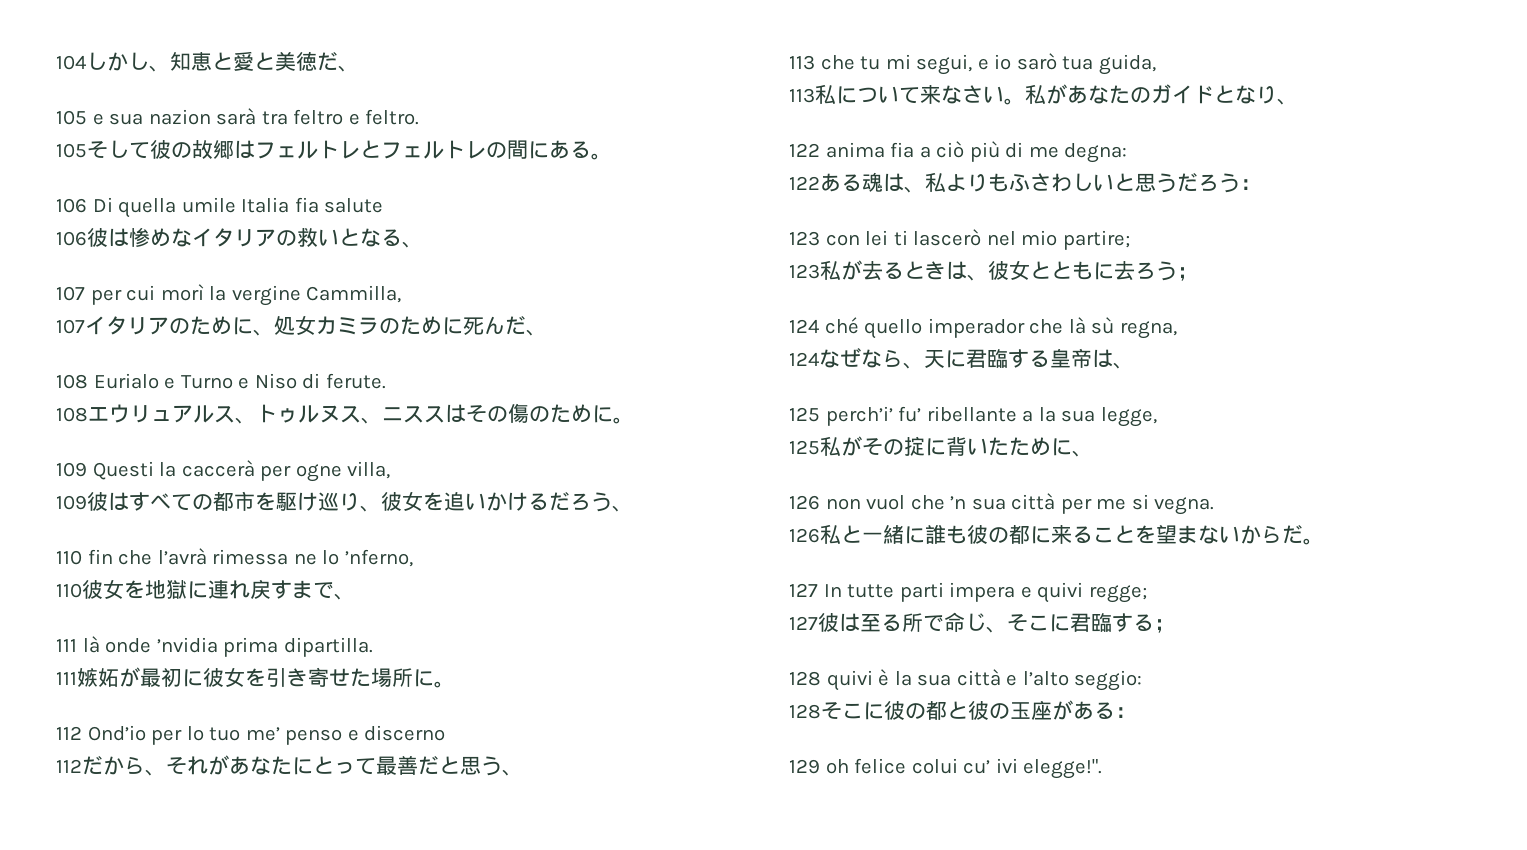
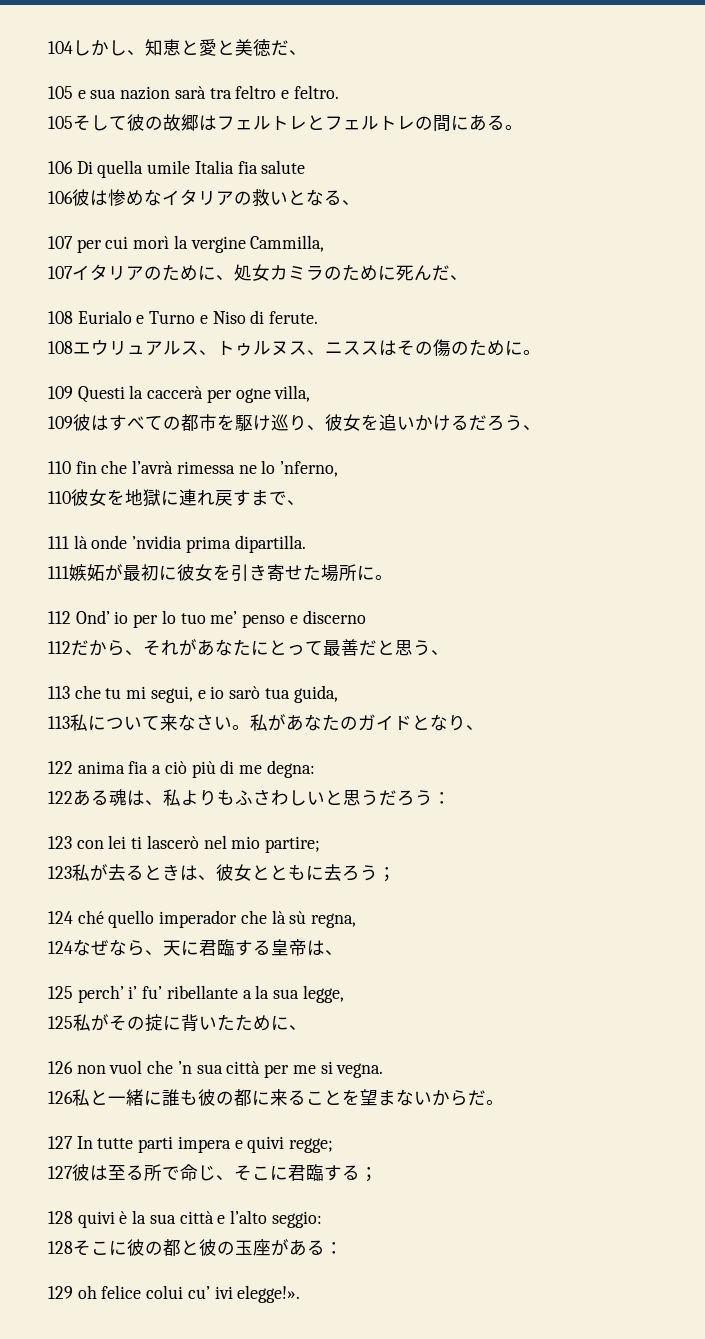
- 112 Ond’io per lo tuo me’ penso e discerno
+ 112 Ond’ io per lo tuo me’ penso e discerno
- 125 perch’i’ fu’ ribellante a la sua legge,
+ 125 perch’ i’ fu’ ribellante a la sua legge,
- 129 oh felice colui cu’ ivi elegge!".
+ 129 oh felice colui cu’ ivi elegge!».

EXERCISE AIM:
Respond with the number of lines in the listing above that include the word "discerno", and with nothing more.

WRITTEN SOLUTION:
2